Amid the homemade peach pies, the baseball games, and the friendly sit-down dinners, there’s always a sense for Henry that this stranger is a fair and decent man
- and Henry’s darkly comic adolescent observations of Frank and of his damaged, isolated mother drive much of this tale. Frank quickly becomes like “a guest we had invited over.” While this strange and intense relationship between the outlaw and his mother develops, the impressionable and sensitive Henry isn’t sure he should be seeing it.
Of course, these intimacies ultimately fuel Henry’s own bourgeoning desires for girls, particularly young, energetic Eleanor, who aches to get into a really great private school “where they focus mainly on drama and you could where a nose ring if you wanted.” Eleanor more than any other character ultimately influences the outcome of the story and Frank’s new life with Henry and Adele.

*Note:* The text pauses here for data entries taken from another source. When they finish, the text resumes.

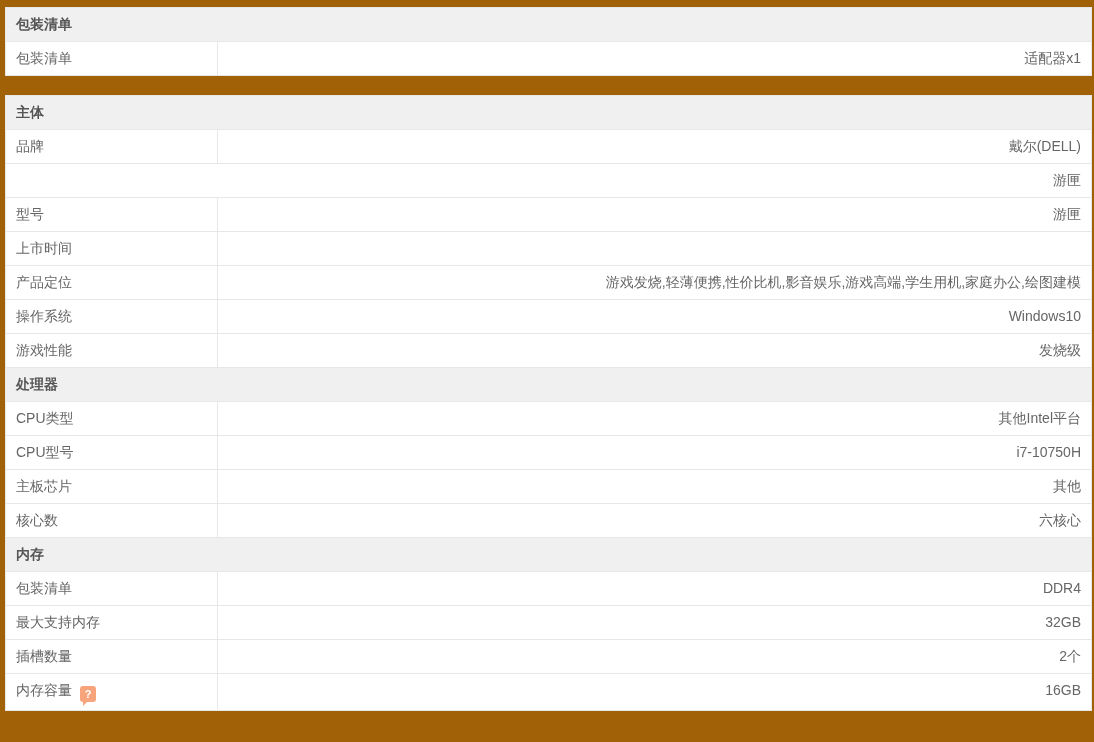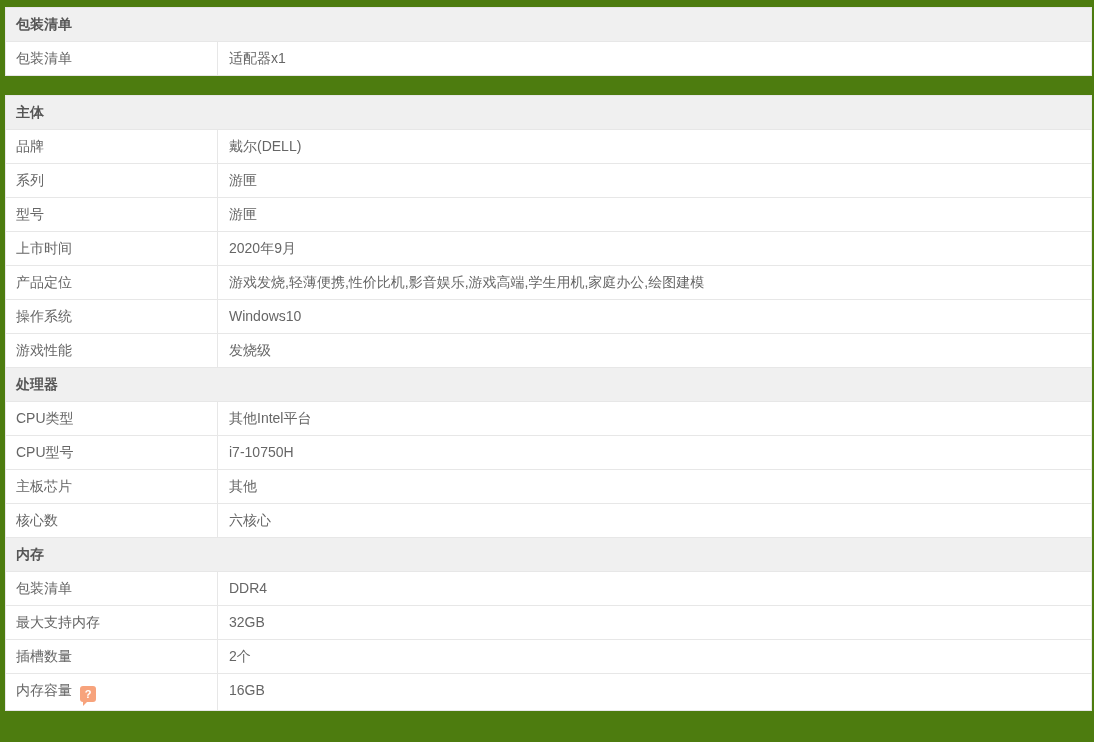"包装清单" .page { background: #4d7c0f -> #a16207 }
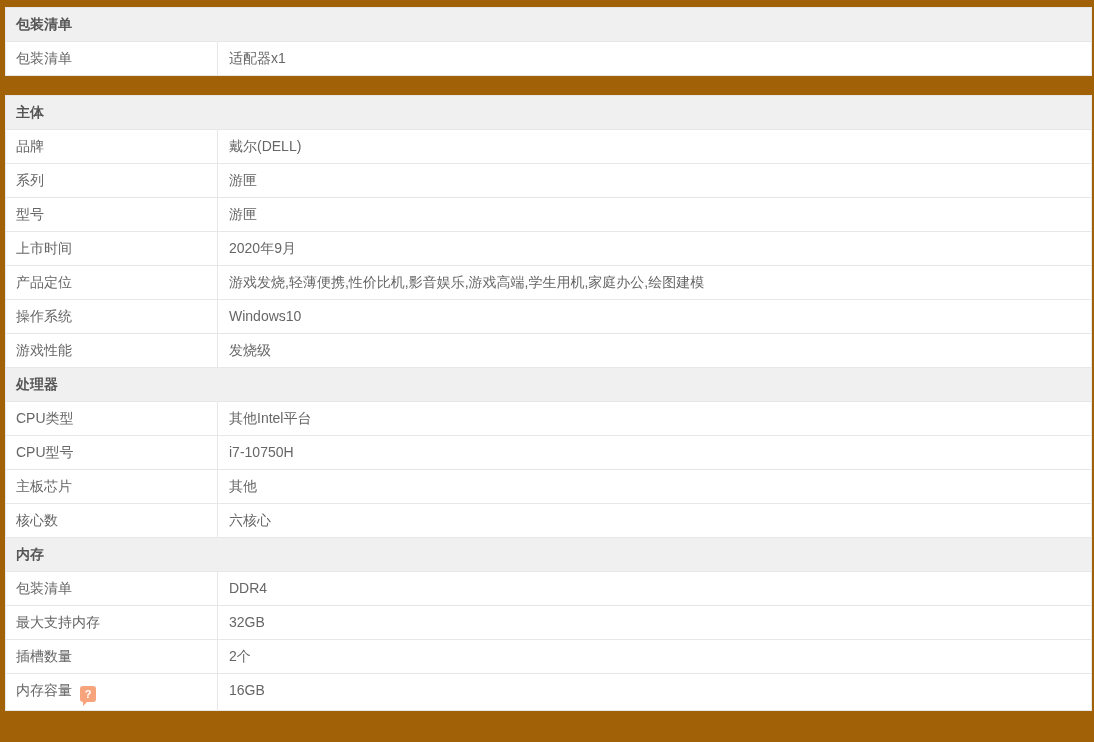"适配器x1" .spec-value-cell { text-align: none -> right }
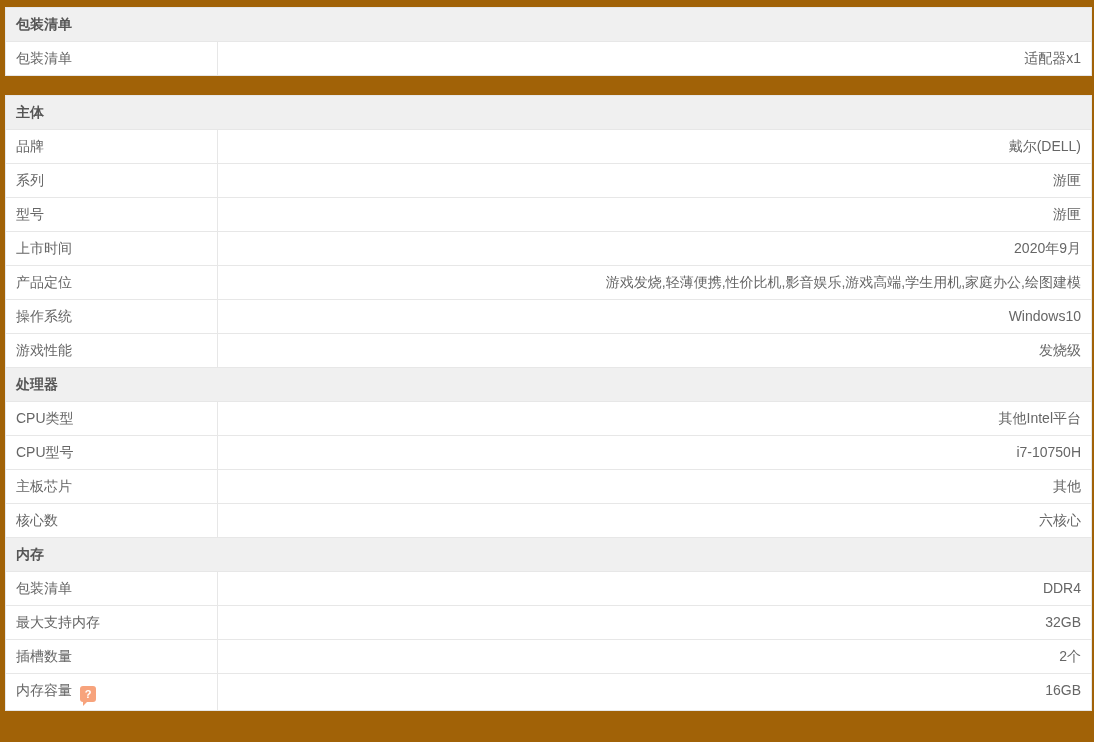"系列" div.spec-label-cell { html: <div><span>系列</span></div> -> none }
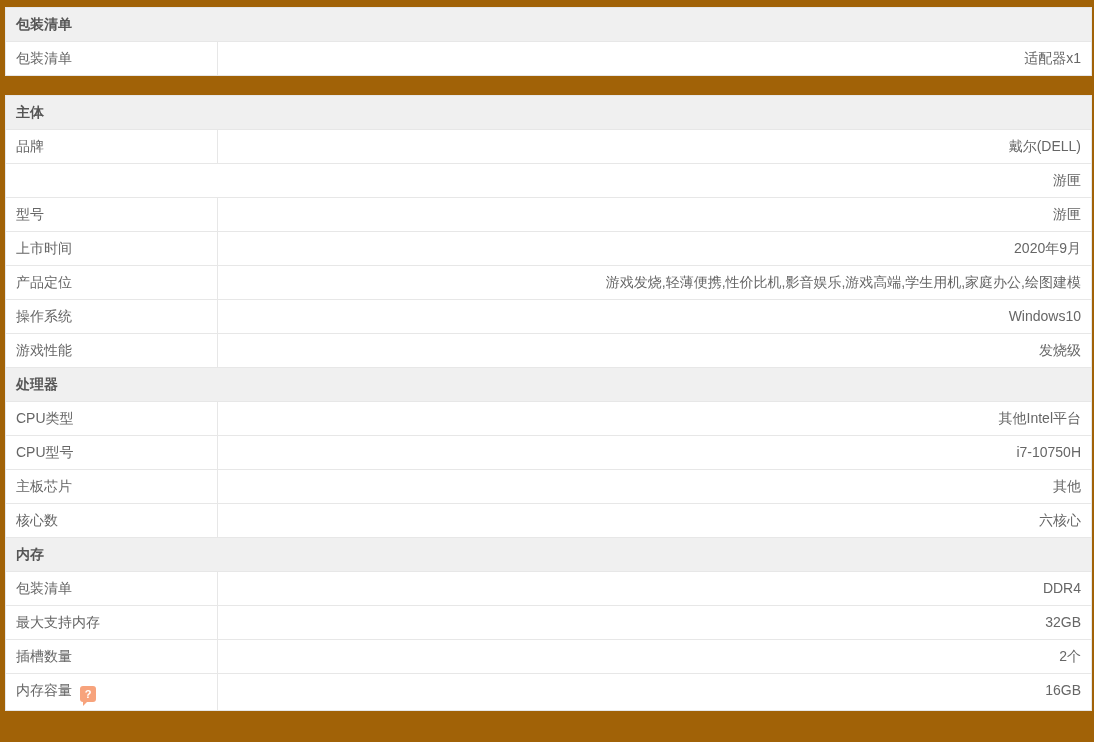"2020年9月" div.spec-value-cell { html: <div>2020年9月</div> -> none }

As the stultifying heat symbolically intensifies throughout this weekend, Henry is riddled with conflicting emotions - whether to tell his father, the authorities, or even Eleanor about Frank, even as Frank and Adele plan to escape with Henry to Canada. Meanwhile, the police search intensifies and the net around Frank tightens when it becomes known the authorities are offering a
$10,000 reward for information leading to Frank’s capture.
Maynard writes her tender story with dark, ironic humor, fully sensing Henry’s adolescent inadequacies as he gravitates between generosity and his fear of Frank and his future. But there’s also Maynard’s sensitive depiction of Adele’s loneliness and longing, her sense of being in love with love as she falls into the arms of Frank, “the first true piece of good luck in our lives in a long time.”
There’s also the rather sad depiction of Frank’s momentary happiness and his rapture in this sense of finally belonging to a family, no matter how tenuous it may be.
Eventually the events in this coming-of-age tale come full circle. Nearly two decades pass, and Henry can still see Frank’s face as it
was the day he first met him. Essentially a story about true love and how when we find it we must hold onto it, at the center of it all is poor, confused Henry, who remains blindsided by the events of that long weekend, not too young to understand that sorrow and regret - even betrayal - can come in many forms.